Debido a los estragos ecológicos y sociopolíticos derivados de la crisis climática, en los años cuarenta se postularon una serie de nuevos teoremas en materia de extracción, conducción y almacenamiento de energía. El cambio provocado por estos descubrimientos fue magnánimamente llamado “la Nueva Revolución Industrial” por sociólogos e historiadores. Sin embargo, paradójicamente, tanta ciencia se decantó en una expresión tangible casi ridícula: un aparato no más grande que una almendra llamado K-storage (“K” por kilowatt; “storage” por almacenamiento). Su pequeñez era engañosa en tanto que, por una serie de procesos químicos internos, el dispositivo era capaz de acrecentar las ondas eléctricas cerebrales y almacenarlas en forma de millones de voltios. Después de un par de horas de carga, con un par de electrodos asidos a las sienes de una sola persona, un solo K-storage era capaz de hacer andar a un automóvil por más de trescientos kilómetros y de garantizar semanas de luz eléctrica. De esta forma la energía se convirtió en un bien individual.

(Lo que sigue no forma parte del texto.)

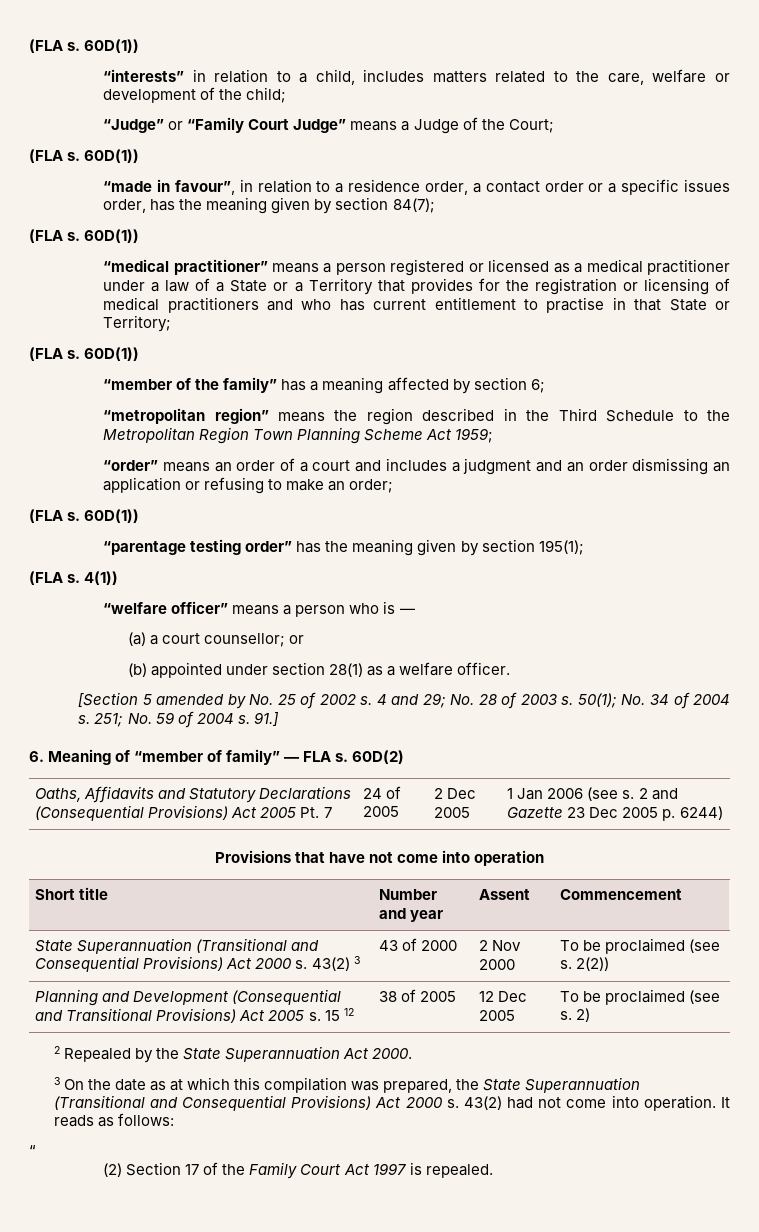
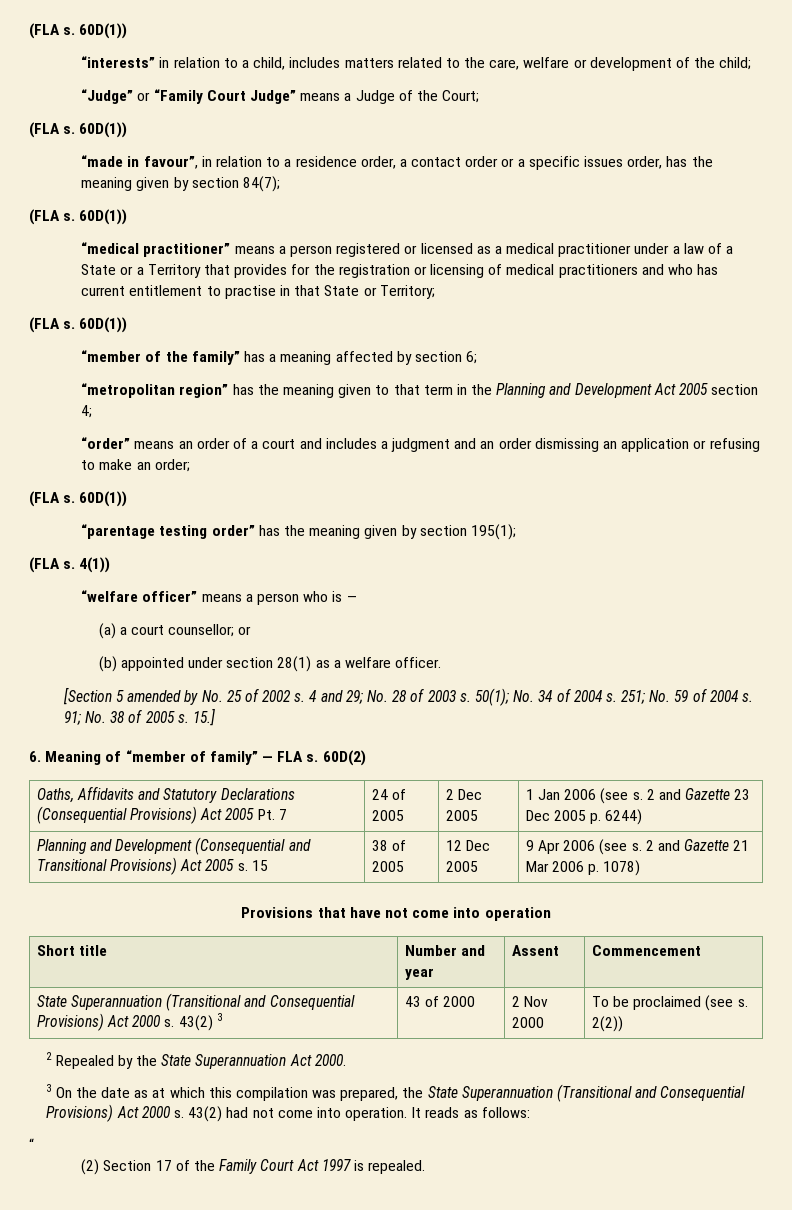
- “metropolitan region” means the region described in the Third Schedule to the Metropolitan Region Town Planning Scheme Act 1959;
+ “metropolitan region” has the meaning given to that term in the Planning and Development Act 2005 section 4;
- 91.]
+ 91; No. 38 of 2005 s. 15.]
+ Planning and Development (Consequential and Transitional Provisions) Act 2005 s. 15 | 38 of 2005 | 12 Dec 2005 | 9 Apr 2006 (see s. 2 and Gazette 21 Mar 2006 p. 1078)
- Planning and Development (Consequential and Transitional Provisions) Act 2005 s. 15 12 | 38 of 2005 | 12 Dec 2005 | To be proclaimed (see s. 2)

Era todavía muy niña. ¿Cuatro, cinco años? En un parque, mientras corría detrás de una paloma, había caído escandalosamente frente a él. Rodillas primero, después el tronco y, finalmente, la cabeza. Él leía en una banca cuando el golpe cimbró el suelo. Súbitamente una onda helada recorrió su espina dorsal y lo hizo pararse de golpe mientras lanzaba el libro por el aire. Corrió hacia la niña caída y la tomó entre sus brazos al tiempo en que le gritaba “¡¿estás bien?!, ¡¿estás bien?!” y le esculcaba el cráneo que creía herido entre el cabello negro. La calma de la niña—quien lo miraba seria, sin llorar ni mostrar ningún otro síntoma de dolor—lo hizo percatarse de su inusitada agitación. Durante el transcurso de todos esos años, la promesa había ido asentándose, silenciosamente, en forma de preocupaciones, responsabilidades y miedos que estaban supeditados a ese ser que hasta ese instante había pensado ajeno.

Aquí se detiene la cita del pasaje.